Coal can be found nearly everywhere in the world. It is most abundant in North America and Russia. The reason for that is complex but has to do with the manner in which ancient forests were covered by the debris of the ages.

As cities and manufacturing plants grew during the industrial revolution in the 19th century, energy was desperately needed. Coal was there and whatever it took to get it, that's what was done. A lot of miners died and got sick but a vastly greater number of people were raised up to benefit from the new industrial age. Miners, for the most part, were politically insignificant but, for all practical purposes, built the technical civilization we enjoy today..

Most people outside the mining industry who think about coal mining and miners generally think about it and them in the way it and they were in the late 19th and early 20th centuries with picks and shovels and exploding methane and dead canaries and mules. In the 21st century, coal miners in the United States are much different. However, in the rest of the world, they are only a little better off. Russian and Chinese miners work in an environment similar to 1940's USA.

Modern coal miners in the United States (and here I'm talking about those who go underground which are the minority, most coal being stripped from the surface) essentially work in a computerized underground plant. Their environment is controlled and monitored by the Mine Safety and Health Administration (MSHA), a federal agency with much authority and an ability to shut down a mine that doesn't adhere to its safety and health requirements. MSHA has supplanted unions and forced modernization and safety to a remarkable degree on the coal mining industry.

American underground coal mines are marvels in efficiency. To work in them, American coal miners are thoroughly trained. The equipment they use, the computers they operate, the geology they learn, all are astonishingly complex.  They are paid accordingly. Pay for experienced miners is in the $75,000 - $125,000 range and upwards. It should be easy to understand why such trained and experienced people don't want to go into a different profession and start anew.

Coal mining is far from the most dangerous profession in the United States. Logging, fishing, garbage pick-up, truck driving, farming, and construction kill many more workers.  Water sprays and face masks, all required by MSHA, should decrease the amount of black lung in the future.

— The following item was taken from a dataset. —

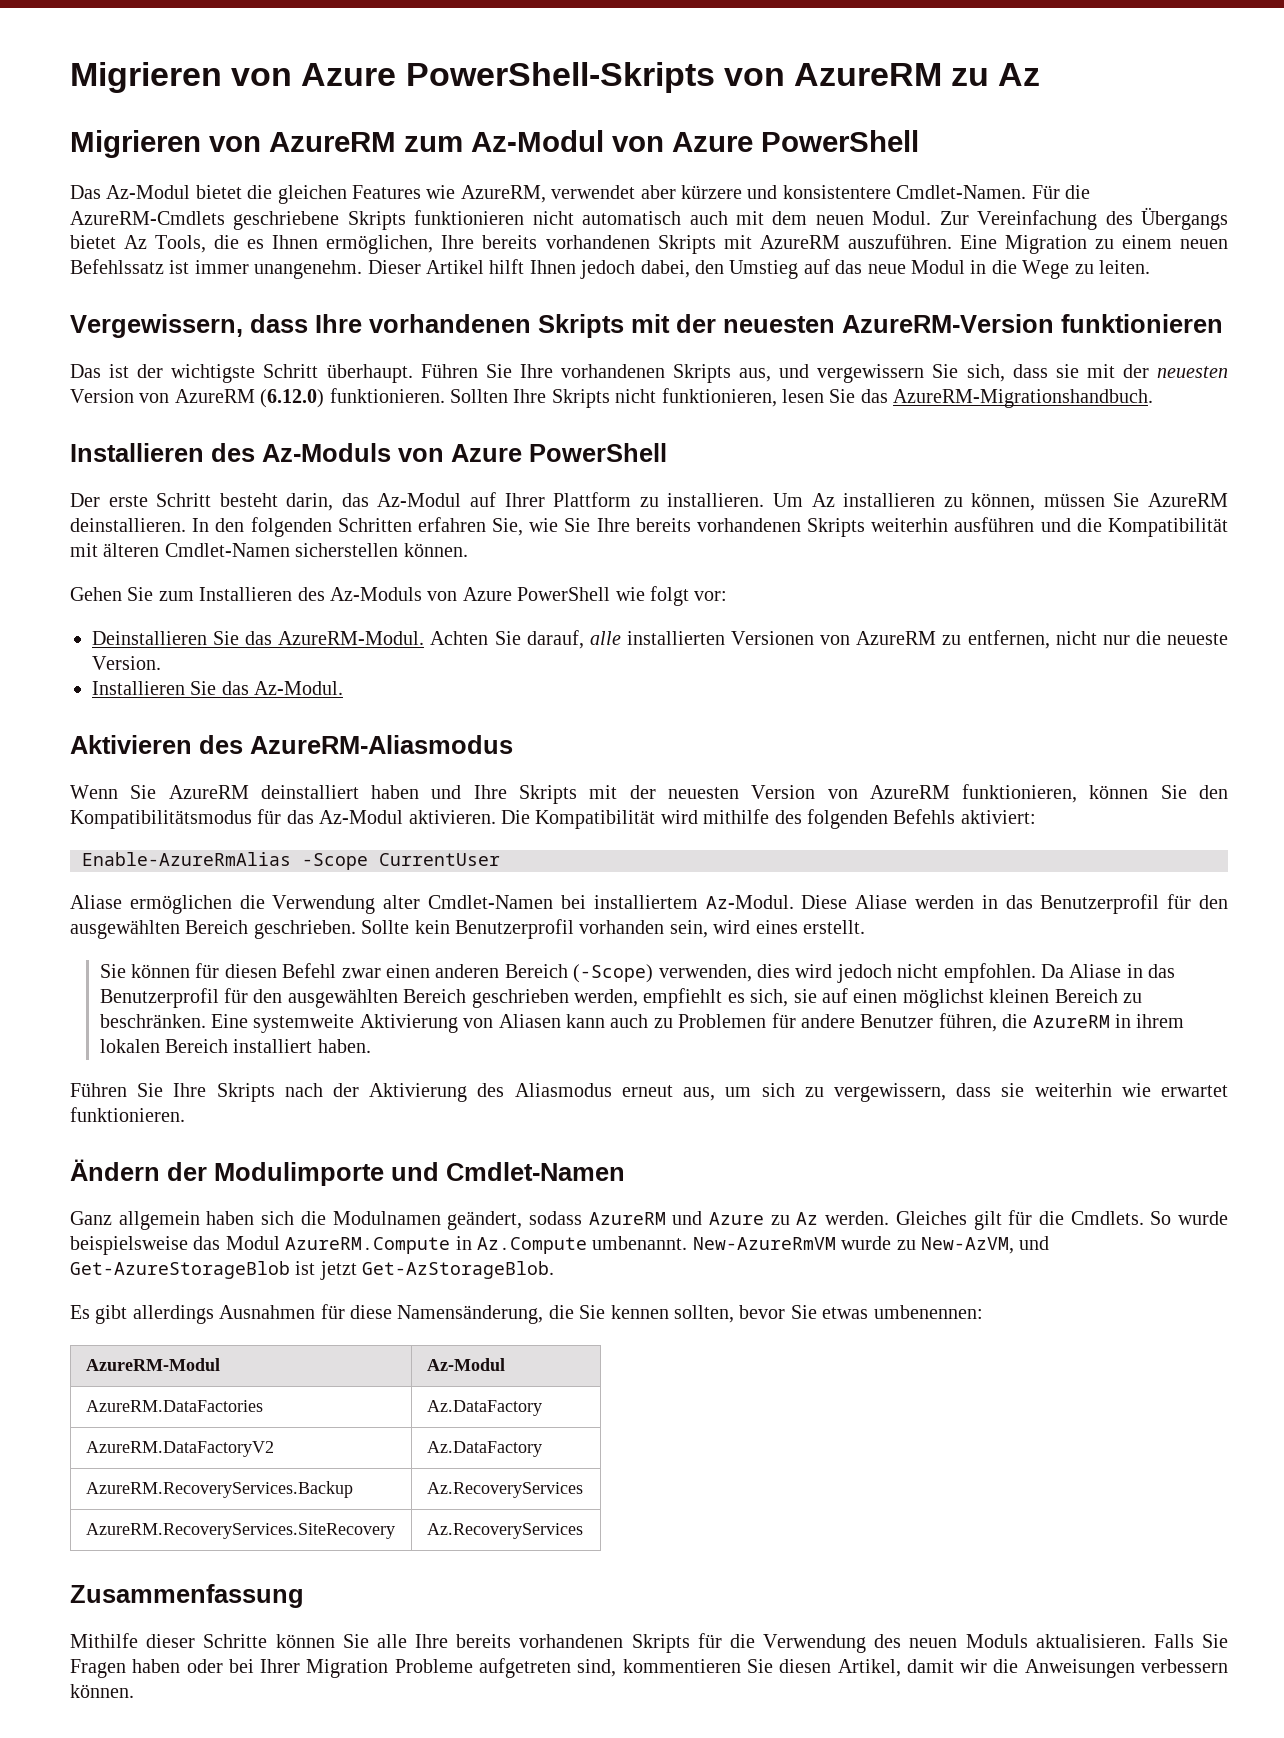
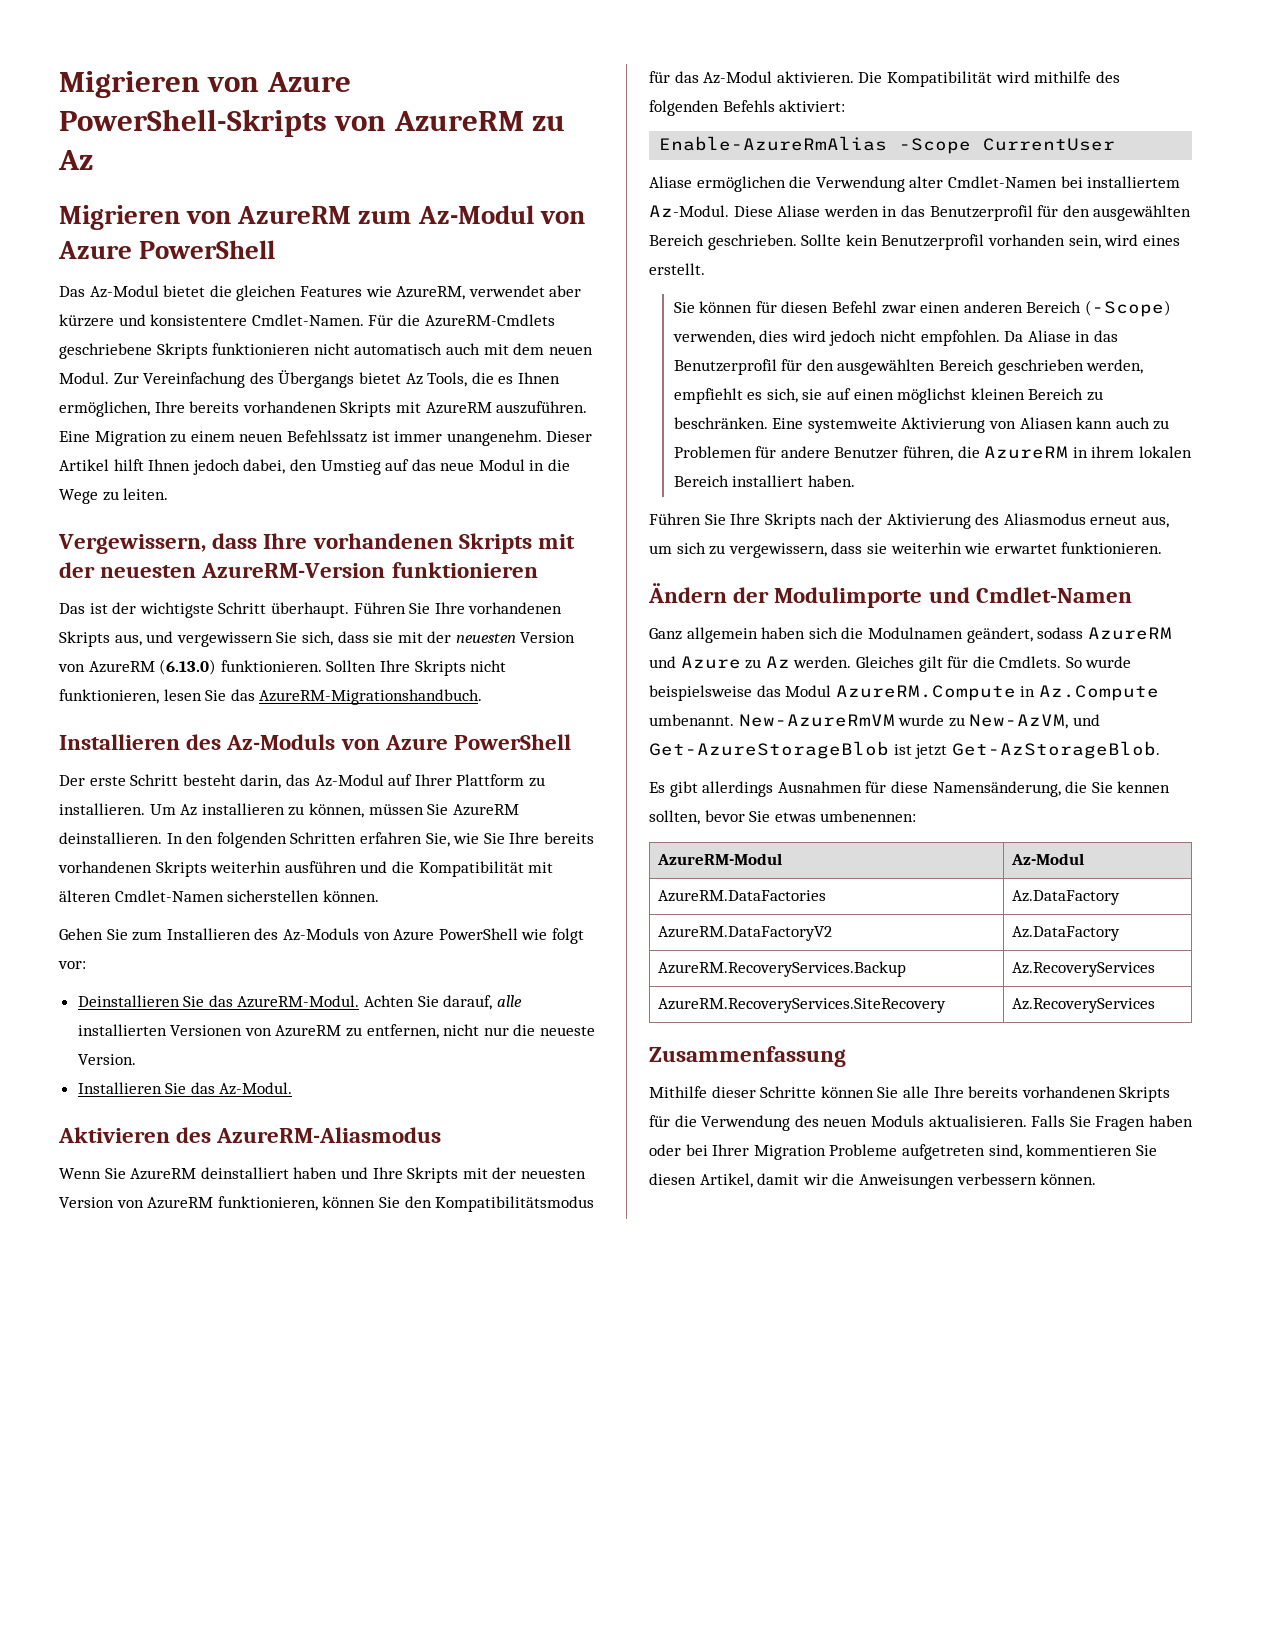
- Führen Sie Ihre vorhandenen Skripts aus, und vergewissern Sie sich, dass sie mit der neuesten Version von AzureRM (6.12.0) funktionieren.
+ Führen Sie Ihre vorhandenen Skripts aus, und vergewissern Sie sich, dass sie mit der neuesten Version von AzureRM (6.13.0) funktionieren.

Most people think of coal as that nasty stuff burned for energy or electricity. In fact, there are different grades of coal. The coal used for making electricity is of a different grade than that which is used to make steel. Sometimes, coal that can be used for steel is burned for energy but not vice versa. Much of the coal in West Virginia is steel-making coal.

The coal business is going to wax and wane. But no matter what happens, the demand for coal miners is going to diminish. Every day, underground mines become more automated. Ten men can do now what hundreds did when I lived in Coalwood, West Virginia, and watched those long lines of miners trudging along the road that led to the coal mine, greeted by their fellows from the shift before them trudging back home. My father and others of his generation began the automation that ultimately would destroy the town he loved and make those long lines of hardy miners a thing of the past.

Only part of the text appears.